Linear algebra originated over 200 years ago to address the need to describe geometric objects with both a direction and a magnitude. For example, a force applied to an object has both a magnitude - the amount of force applied - and a direction in which that force is applied. ‘Vector’ is the term used to describe such an object, which originates in Latin, where it means ‘carrier.’ A helpful way to think about a Euclidean vector originating at point A and terminating at point B is as the force needed to move from point A to point B.

import matplotlib.pyplot as plt
import numpy as np

# Define the vector components
vector = np.array([3, 2])  # Example vector (3, 2)

# Create figure with two subplots
fig, (ax1, ax2) = plt.subplots(1, 2, figsize=(12, 5))

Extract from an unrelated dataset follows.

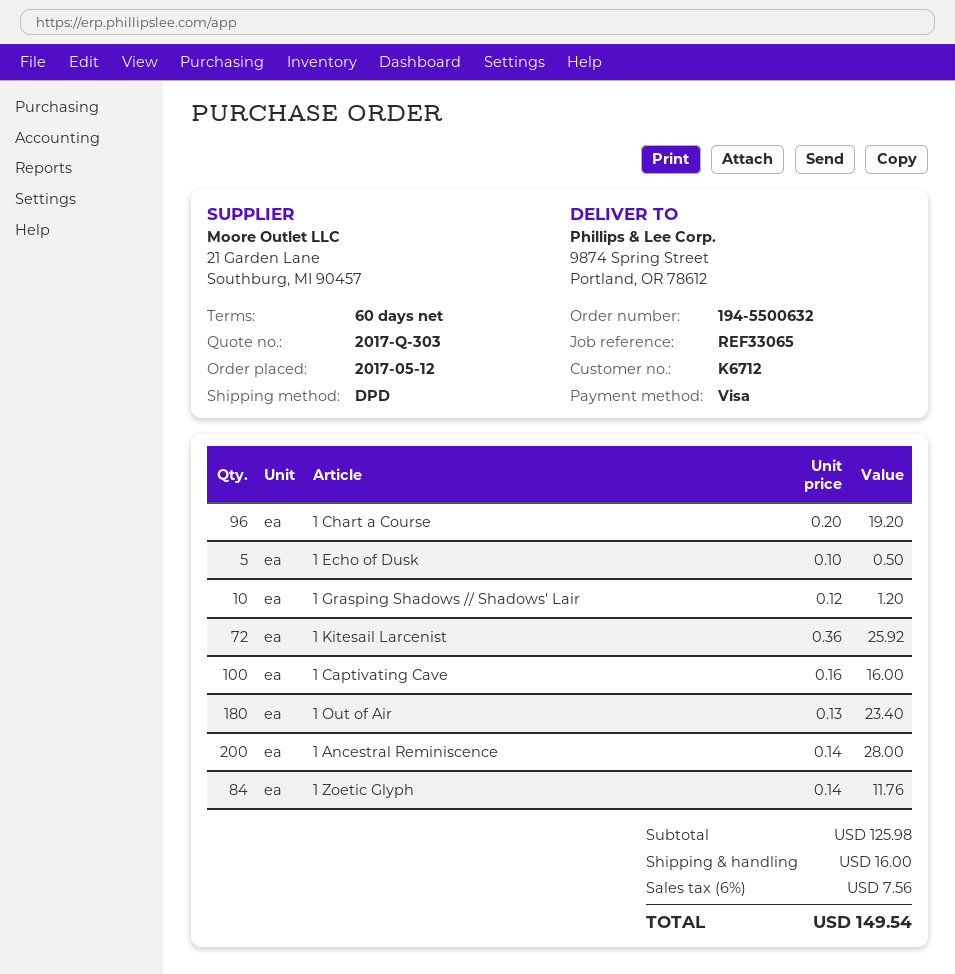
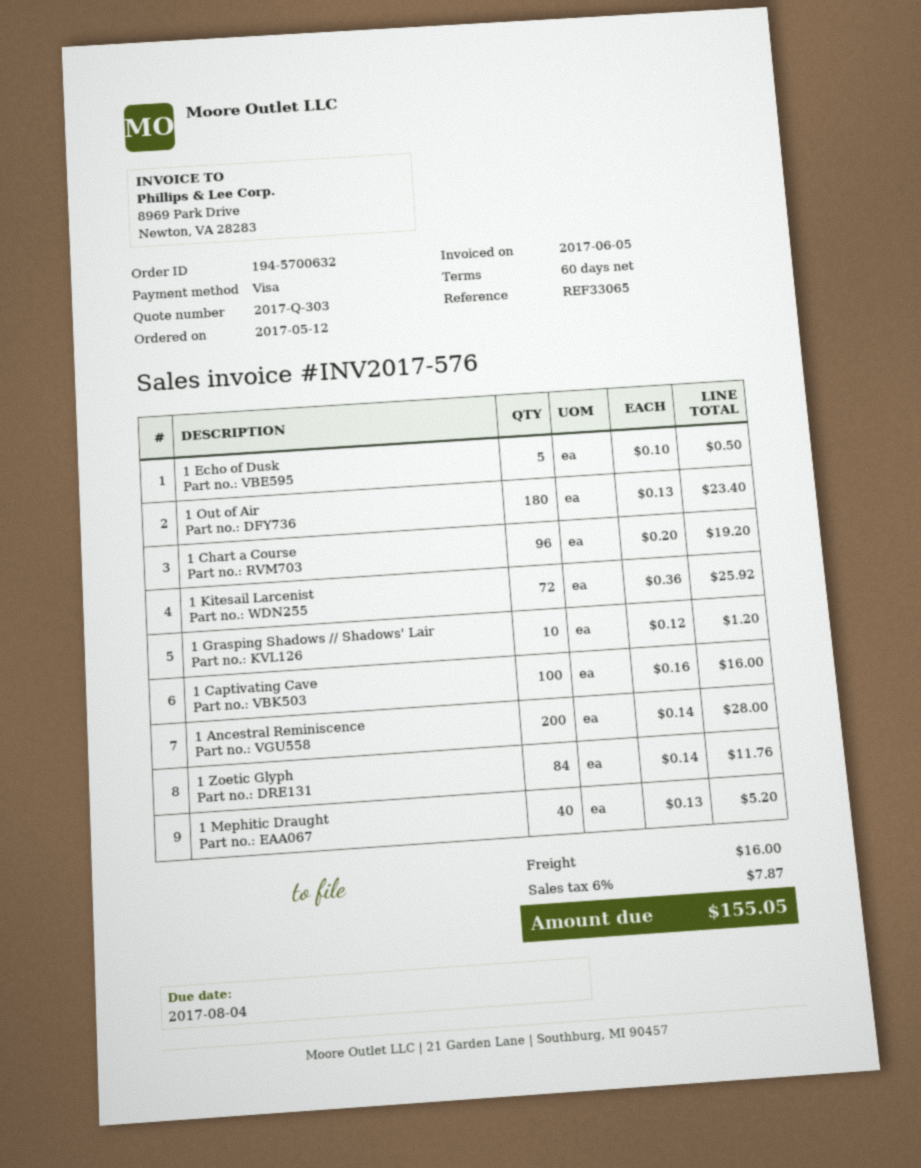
order number: 194-5500632 -> 194-5700632
1 Mephitic Draught: none -> 40 x 0.13 = 5.20
tax: 6% = 7.56 -> 6% = 7.87
total: 149.54 -> 155.05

# Plot 1: Vector in standard position (starting from origin)
ax1.quiver(0, 0, vector[0], vector[1], angles='xy', scale_units='xy', scale=1, 
           color='red', width=0.005, headwidth=3, headlength=4)
ax1.set_xlim(-1, 4)
ax1.set_ylim(-1, 3)
ax1.set_aspect('equal')
ax1.grid(True, alpha=0.3)
ax1.set_xlabel('X')
ax1.set_ylabel('Y')
ax1.set_title('Vector in Standard Position')

# Add vector label
ax1.annotate(f'v = ({vector[0]}, {vector[1]})', 
             xy=(vector[0]/2, vector[1]/2), 
             xytext=(vector[0]/2 + 0.5, vector[1]/2 + 0.5),
             fontsize=12, color='red', weight='bold')

# Add origin point
ax1.plot(0, 0, 'ko', markersize=6)
ax1.annotate('Origin (0,0)', xy=(0, 0), xytext=(0.2, -0.3), fontsize=10)

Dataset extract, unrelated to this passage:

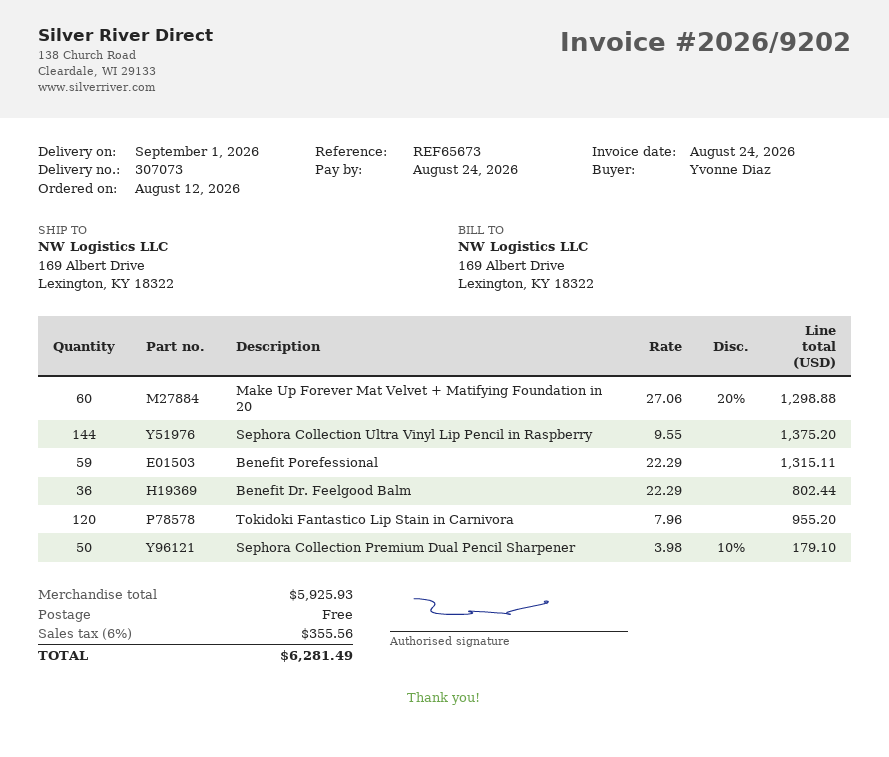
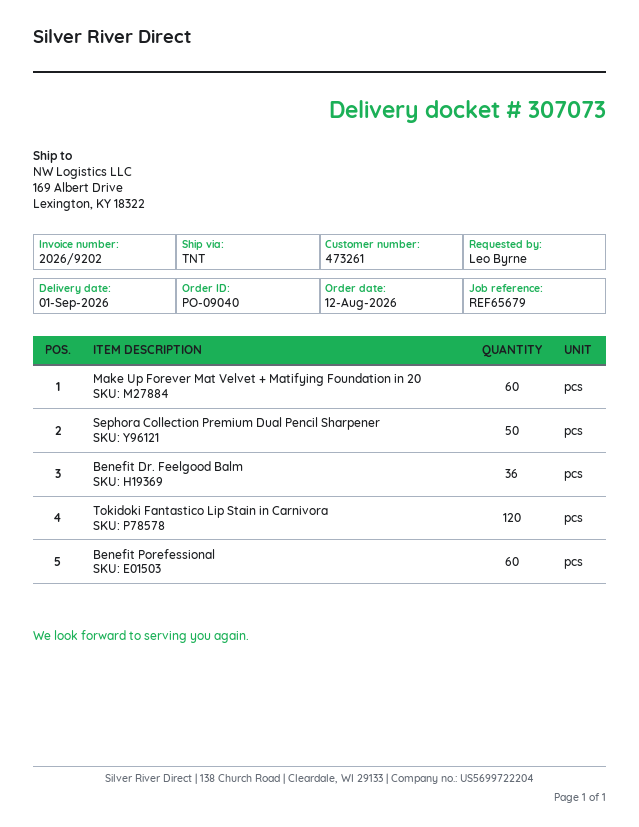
reference: REF65673 -> REF65679
ordered by: Yvonne Diaz -> Leo Byrne
Sephora Collection Ultra Vinyl Lip Pencil in Raspberry: 144 -> none
Benefit Porefessional: 59 -> 60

# Plot 2: Same vector in different positions
positions = [
    np.array([0, 0]),    # Standard position
    np.array([1, 1]),    # Translated position 1
    np.array([-1, 2]),   # Translated position 2
    np.array([2, -1]),   # Translated position 3
    np.array([-2, -1])   # Translated position 4
]

colors = ['red', 'blue', 'green', 'orange', 'purple']
labels = ['Standard', 'Position 1', 'Position 2', 'Position 3', 'Position 4']

for i, (pos, color, label) in enumerate(zip(positions, colors, labels)):
    ax2.quiver(pos[0], pos[1], vector[0], vector[1], 
               angles='xy', scale_units='xy', scale=1,
               color=color, width=0.004, headwidth=3, headlength=4,
               label=label)
    
    # Mark starting points
    ax2.plot(pos[0], pos[1], 'o', color=color, markersize=4)
    
    # Add position labels
    if i > 0:  # Skip labeling the origin
        ax2.annotate(f'({pos[0]}, {pos[1]})', 
                     xy=(pos[0], pos[1]), 
                     xytext=(pos[0] + 0.3, pos[1] + 0.3),
                     fontsize=8, color=color)

ax2.set_xlim(-4, 6)
ax2.set_ylim(-3, 5)
ax2.set_aspect('equal')
ax2.grid(True, alpha=0.3)
ax2.set_xlabel('X')
ax2.set_ylabel('Y')
ax2.set_title('Same Vector in Different Positions')
ax2.legend(loc='upper right', fontsize=9)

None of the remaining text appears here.